• 2nd marzo 2010 - By Davide Ubizzo Taggato con:

    logorialtoStamattina alle 12.00 a Cà Farsetti sede del Municipio cittadino è stato presentato il Progetto Storytelling, animazione economica e web 2.0 per il Mercato di Rialto promosso dall’Assessorato alle attività Produttive del Comune di Venezia in collaborazione con le associazioni di categoria veneziane e le realtà associative e commerciali del Mercato di Rialto, realizzato da FNV s.r.l.

    Rialto è la parte più antica di Venezia e da quasi mille anni sede del Mercato. Capitale e centro organizzativo dei commerci internazionali della Serenissima, accoglieva uffici, banche, botteghe e migliaia di persone di diversa nazionalità ogni giorno. Oggi la sua area è caratterizzata da un tessuto urbano fitto di edifici monumentali, attività artigiane, negozi, osterie, residenzialità veneziana e turismo.

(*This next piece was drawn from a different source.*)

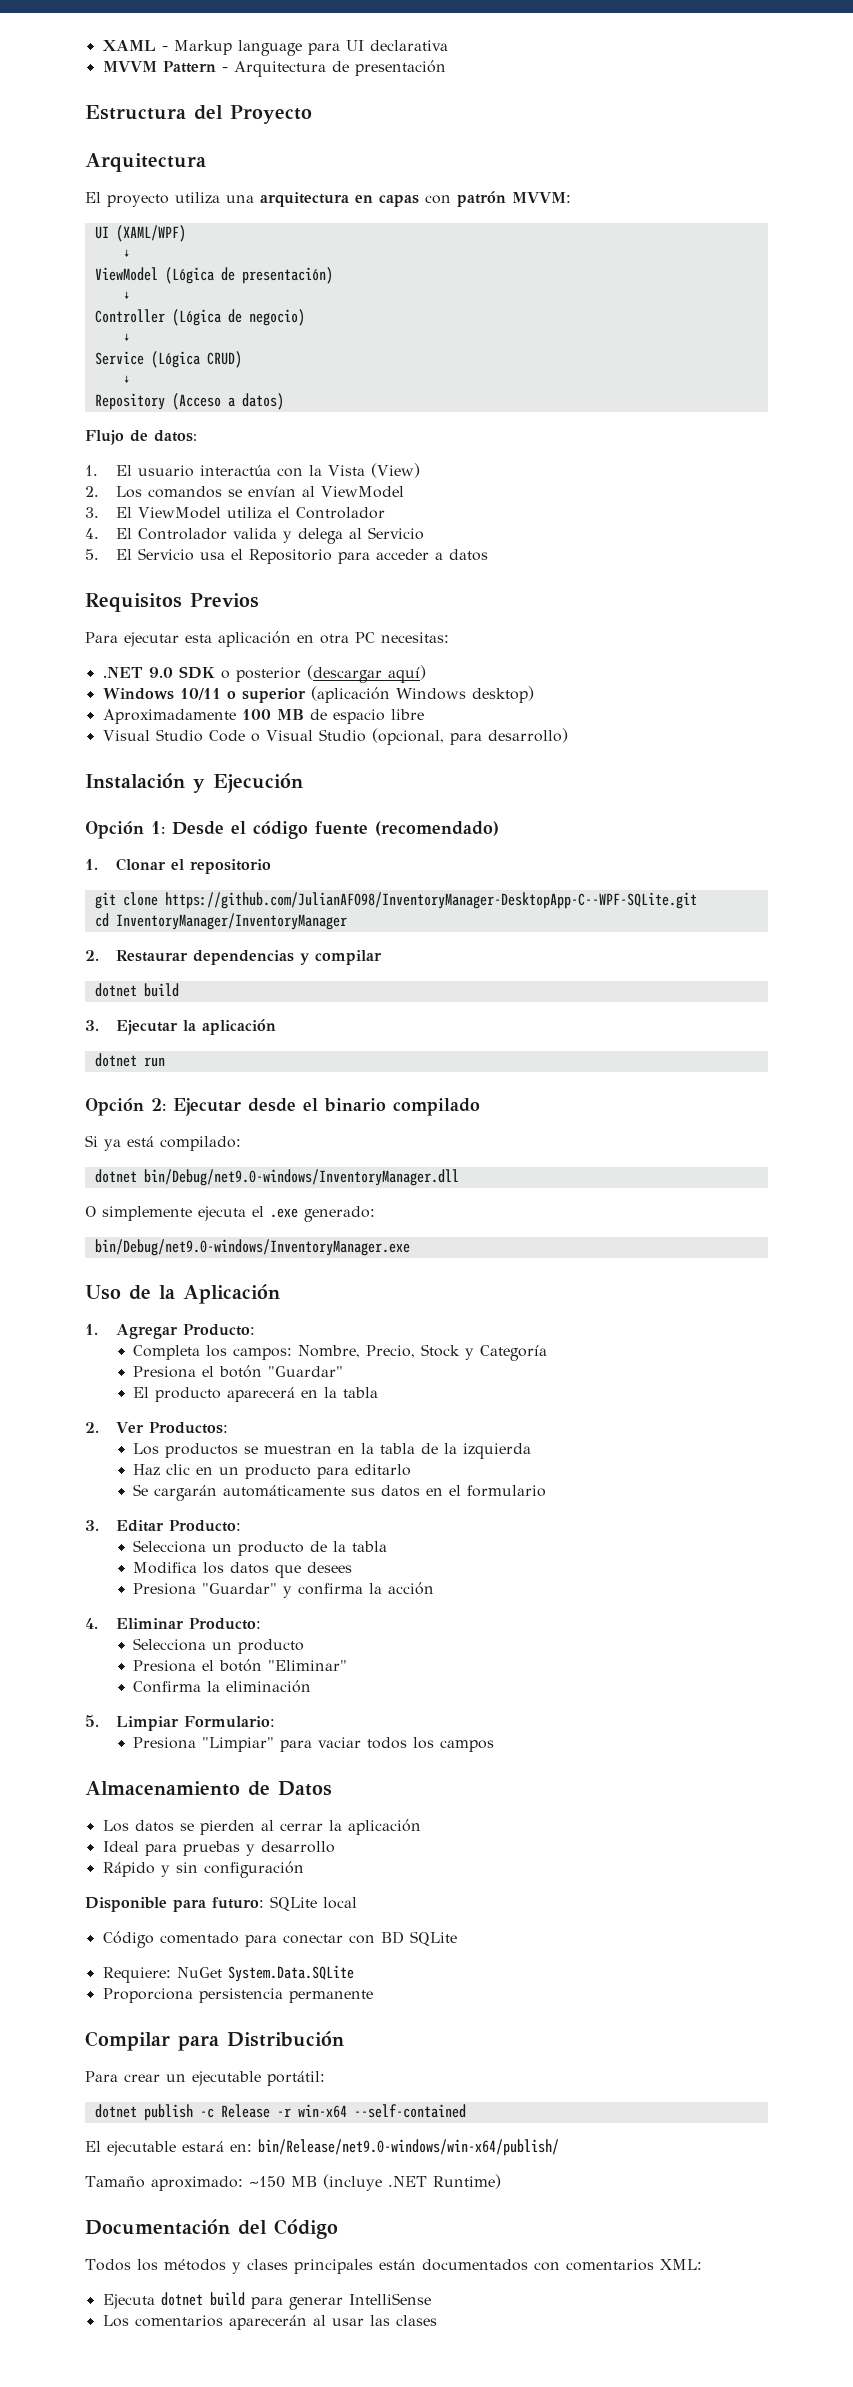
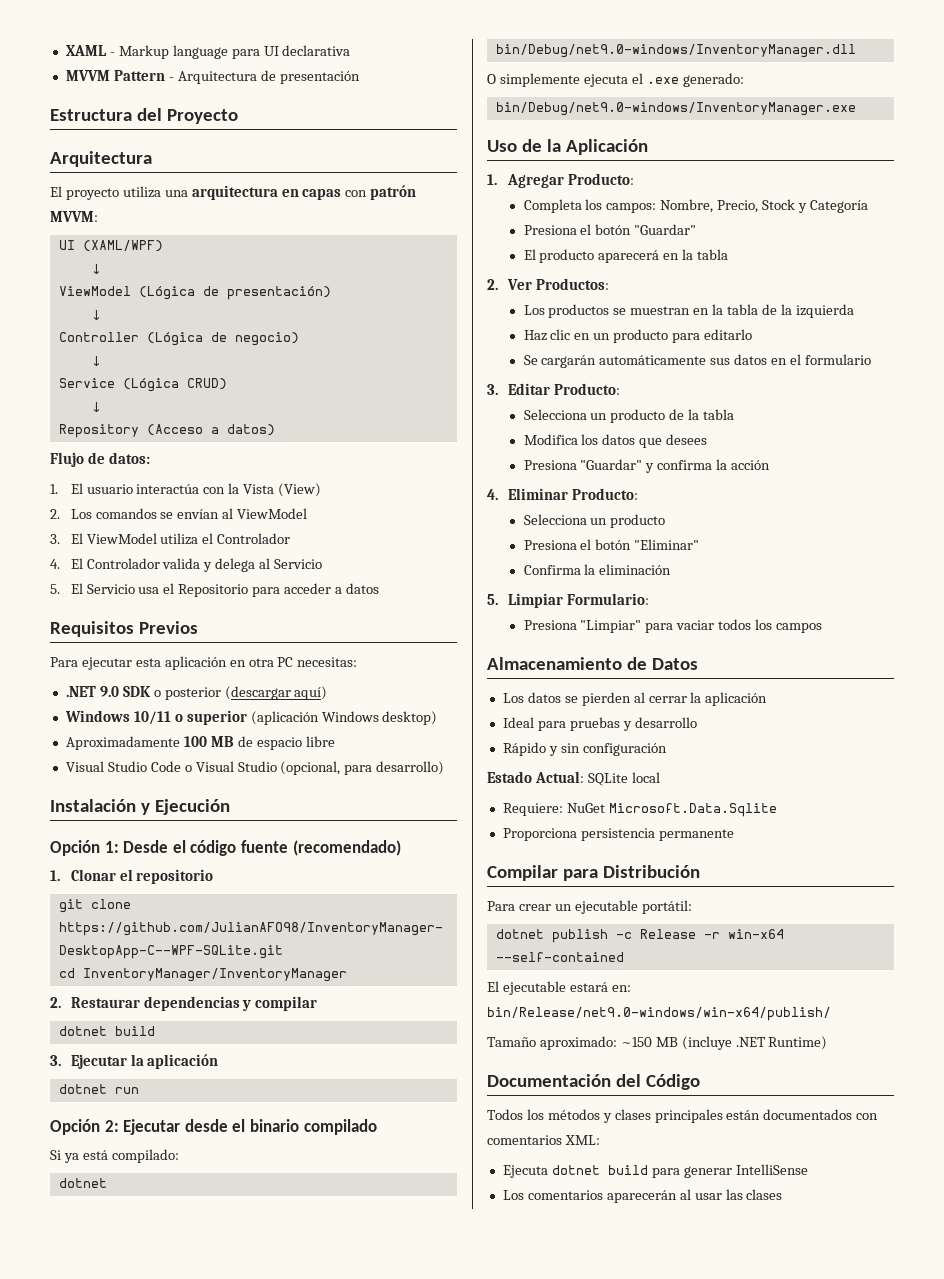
- Disponible para futuro: SQLite local
+ Estado Actual: SQLite local
- Código comentado para conectar con BD SQLite
- Requiere: NuGet System.Data.SQLite
+ Requiere: NuGet Microsoft.Data.Sqlite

    “ Dal XIII a tutto il cinquecento Rialto densissimo di edifici e abitanti, rappresenterà il più straordinario crogiolo di lingue, di popoli e di razze e, insieme il più variopinto centro d’affari che si fosse mai visto dopo la caduta di Costantinopoli. C’erano già nel duecento ( ci sono ancora ) il mercato della frutta e delle verdure, quello del pesce, quello dei latticini;le beccherie il mercato delle carni. C’erano le rughe, quelle degli orafi e d’altri artigiani. (…) E c’era la ruga dei milanesi dove si affollavano i Lombardi provenienti da tutte le città di mercanti e artigiani stranieri primi i veneti di terraferma, gli Istriani, i Dalmati, e Romagnoli, Emiliani, i Marchigiani, Abruzzesi,Pugliesi e poi i Fiorentini per lo più rappresentanti di banche e industrie tessili, e i Lucchesi impiegati in gran parte nelle manifatture si seta. Numerosissimi Greci, Albanesi , Slavi anche i Francesi. Ma i più numerosi di tutti erano senza dubbio i Tedeschi, allogati nel loro Fondaco che, anche dopo il trasloco del mercato era rimasto al di qua del canale, a San Bortolomio, e ospitava anche Austriaci, Ungheresi e Boemi: mercanti e banchieri, assicuratori, importatori e artigiani. Non mancavano, infine, gli ebrei, dapprima confinati alla Giudecca, poi cacciati a Mestre prima di venir definitivamente raccolti in Ghetto.”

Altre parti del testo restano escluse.